Again, this is deprecation. Steadman knows her avians. She is an ambassador for the London Wildlife Trust and 18 years ago wrote a children’s book, Spider!, urging awe rather than fear in the face of creepy crawlies (she speaks proudly of Freddy’s easy way with a millipede).

Steadman has yet to make the same inroads in America as peers such as Brenda Blethyn (who took over for the film version of The Rise and Fall of Little Voice, for which Steadman won an Olivier) or Julie Walters, with whom she seems to share some sensibility (when Steadman first met Victoria Wood in an M&S food hall, she was so overcome she couldn’t stop sobbing).

For Corden, it’s because she is primarily driven by a desire to have fun. “Some actors become withered and disillusioned. She’s never lost the twinkle in her eye for being with other actors and putting on a show. That’s just amazing to be around; it’s infectious. Nobody moans if Alison’s there.”

A ‘unique combination of being soberly sane and totally bonkers’ ... in Abigail’s Party in 1977.
 A ‘unique combination of being soberly sane and totally bonkers’ … in Abigail’s Party in 1977. Photograph: Everett Collection Inc/Alamy Stock Photo/Alamy Stock Photo

“I can’t imagine anyone not getting on with her,” says Johns. “She’s so open and demonstrative.” Between takes, they would sing show tunes to each other, he chuckles; with John Cleese – her co-star on sitcom Hold the Sunset – she would pretend to be a cat.

“We’d miaow at one another,” says Steadman. Cleese testifies to this curious companionship by email: “I am better at Maine Coons, Burmese and Ragdolls. Otherwise she has me licked.”

Cleese isn’t keen on the Guardian. Yet for Steadman, it seems he will make an exception, so he can tell people about her “great technical skill, playful and affectionate nature … constant, cheerful unflappability and complete absence of ego”. Right back in 1986 on Clockwise, “our connection was effortless,” he writes. “I’m ruder and naughtier than she and I think I sometimes appal her, but she is quick to forgive.”

That Steadman gets along so well with so many suggests not simply niceness, but also an adroitness at adaptation. She will purr or sing to suit. “Well, John is mad in the best way,” she says. “Eccentric, unique, quite extraordinary. We get along so well.” Yet you’re so different. “You can take what you want and ignore what you don’t. We need people like him around just to gee things up a bit.”

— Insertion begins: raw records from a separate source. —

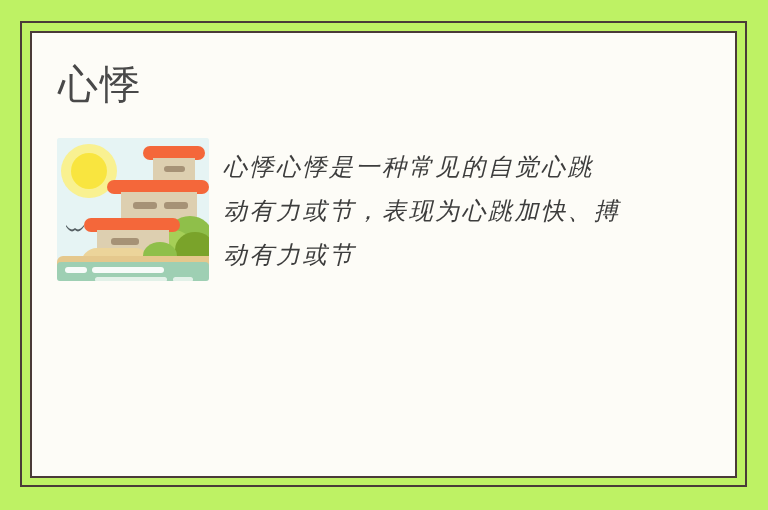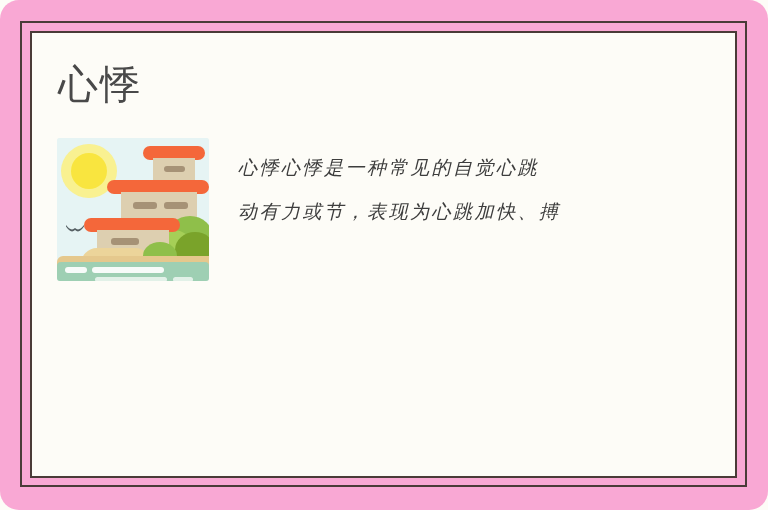--- a/index.html
+++ b/index.html
@@ -10,22 +10,21 @@
     width: 768px;
     height: 510px;
     background: #fdfcf7;
     font-family: "Liberation Sans", sans-serif;
     overflow: hidden;
   }
   #page {
     position: relative;
     width: 768px;
     height: 510px;
-    background: #f9a8d4;
-    border-radius: 19px;
+    background: #bef264;
   }
   
   .frame-outer {
     position: absolute;
     left: 20px;
     top: 21px;
     width: 727px;
     height: 466px;
     border: 2px solid #4a3b38;
     box-sizing: border-box;
@@ -176,25 +175,25 @@
     opacity: .92;
   }
   .bar-1 { left: 8px;   top: 129px; width: 22px; height: 6px; }
   .bar-2 { left: 35px;  top: 129px; width: 72px; height: 6px; }
   .bar-3 { left: 38px;  top: 139px; width: 72px; height: 5px; opacity:.7;}
   .bar-4 { left: 116px; top: 139px; width: 20px; height: 5px; opacity:.7;}
 
   
   .body-text {
     position: absolute;
-    left: 206px;
+    left: 191px;
     top: 112px;
     width: 420px;
     font-family: "DejaVu Serif", "Liberation Serif", serif;
-    font-size: 19px;
+    font-size: 24px;
     line-height: 44px;
     color: #3d3d3d;
     letter-spacing: 2.5px;
     font-style: italic;
   }
 </style>
 </head>
 <body>
 
 <div id="page">
@@ -239,16 +238,17 @@
       <div class="water"></div>
       <div class="bar bar-1"></div>
       <div class="bar bar-2"></div>
       <div class="bar bar-3"></div>
       <div class="bar bar-4"></div>
     </div>
 
     <div class="body-text">
       <div>心悸心悸是一种常见的自觉心跳</div>
       <div>动有力或节，表现为心跳加快、搏</div>
+      <div>动有力或节</div>
     </div>
 
   </div>
 </div>
 
 </body></html>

Hold the Sunset, about a pair of neighbours whose later-life romance is hijacked by the reappearance of her grownup son, is not a project that – despite its senior themes – feels as revolutionary as, say, Life. “Forty years ago,” says Steadman, “you wouldn’t have had a drama about a 70-year-old who suddenly decides to confront her husband. That just wouldn’t have been accepted subject matter.”

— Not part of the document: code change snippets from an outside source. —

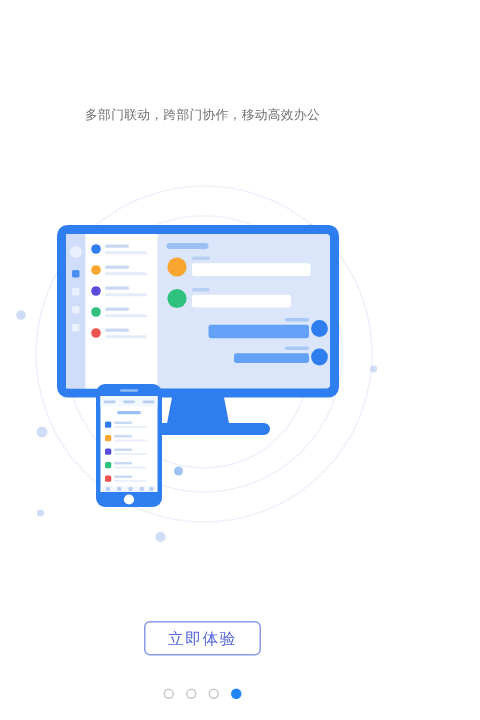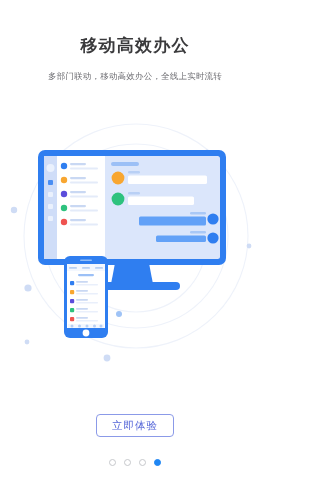--- a/index.html
+++ b/index.html
@@ -103,22 +103,21 @@
   .dot.active {
     background: #1f86f3;
     border-color: #1f86f3;
   }
 </style>
 </head>
 <body>
 
 <div class="screen">
 
-  <div class="headline">移动高效办公</div>
-  <div class="subhead">多部门联动，移动高效办公，全线上实时流转</div>
+  <div class="subhead">多部门联动，跨部门协作，移动高效办公</div>
 
   <div class="illus">
     <svg width="254" height="246" viewBox="0 0 254 246" xmlns="http://www.w3.org/2000/svg">
 
       <g fill="none" stroke="#eef2fa" stroke-width="1.1">
         <circle cx="128" cy="118" r="112"></circle>
         <circle cx="128" cy="118" r="92"></circle>
         <circle cx="128" cy="124" r="70"></circle>
       </g>
       <g fill="#cfdcf5">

Ditto Care, from a couple of years ago: a toothy look at the care home sector in which Sheridan Smith battles to safeguard her mother (Steadman), waylaid by a stroke. Making that upped Steadman’s scepticism of a world she had long been worried about. “I read a book recently which asked why you never find a double bed in a care home. It’s always assumed that once you’re at that stage, you’re never going to want to cuddle anybody. I’ll be 80 in a few years. I don’t think I’m going to change.”

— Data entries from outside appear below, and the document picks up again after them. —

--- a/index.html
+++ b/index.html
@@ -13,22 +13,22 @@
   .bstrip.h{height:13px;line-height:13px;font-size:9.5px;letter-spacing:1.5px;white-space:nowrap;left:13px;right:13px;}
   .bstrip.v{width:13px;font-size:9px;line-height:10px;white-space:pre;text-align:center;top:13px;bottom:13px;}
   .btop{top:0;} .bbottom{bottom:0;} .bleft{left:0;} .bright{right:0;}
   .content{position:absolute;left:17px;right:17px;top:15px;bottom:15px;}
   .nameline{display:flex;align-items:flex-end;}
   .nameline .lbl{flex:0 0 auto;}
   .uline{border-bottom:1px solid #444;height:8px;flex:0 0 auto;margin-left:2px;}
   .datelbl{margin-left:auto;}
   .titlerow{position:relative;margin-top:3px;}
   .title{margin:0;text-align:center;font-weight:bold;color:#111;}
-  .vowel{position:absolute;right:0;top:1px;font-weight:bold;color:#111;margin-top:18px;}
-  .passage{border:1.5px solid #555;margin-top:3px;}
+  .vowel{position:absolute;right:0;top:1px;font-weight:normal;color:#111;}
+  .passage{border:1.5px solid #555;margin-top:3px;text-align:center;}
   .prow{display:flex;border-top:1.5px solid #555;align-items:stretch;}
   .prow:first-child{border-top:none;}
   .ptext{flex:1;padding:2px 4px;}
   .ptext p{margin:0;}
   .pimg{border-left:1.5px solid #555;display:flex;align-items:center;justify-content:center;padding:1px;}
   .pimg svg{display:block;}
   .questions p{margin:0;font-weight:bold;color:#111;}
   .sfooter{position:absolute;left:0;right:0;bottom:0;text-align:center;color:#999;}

Let’s hope not. Later today, she and Michael will have gin and watch Channel 4 News and phone a friend. Soon, she will make a Mrs Punch to go with that first puppet for Freddy. Maybe it will be slightly less scary, perhaps she’ll even be able to show it to him in person. She has been round, she says, to the garden, at a distance. Freddy was disconcerted, asked if the virus had gone now. There was some confusion over a cuddle. “I gelled my hands and said to his mum, ‘Is it ok if I stroke his hair?’”

 23 Walks is released on 25 September. Life begins on BBC One at 9pm on 29 September.

 The article was amended on 24 September 2020. The subheading originally mentioned Alison Steadman’s 40-year-career, rather than 50, and a picture caption misspelt Peter Davison’s surname. These have been corrected.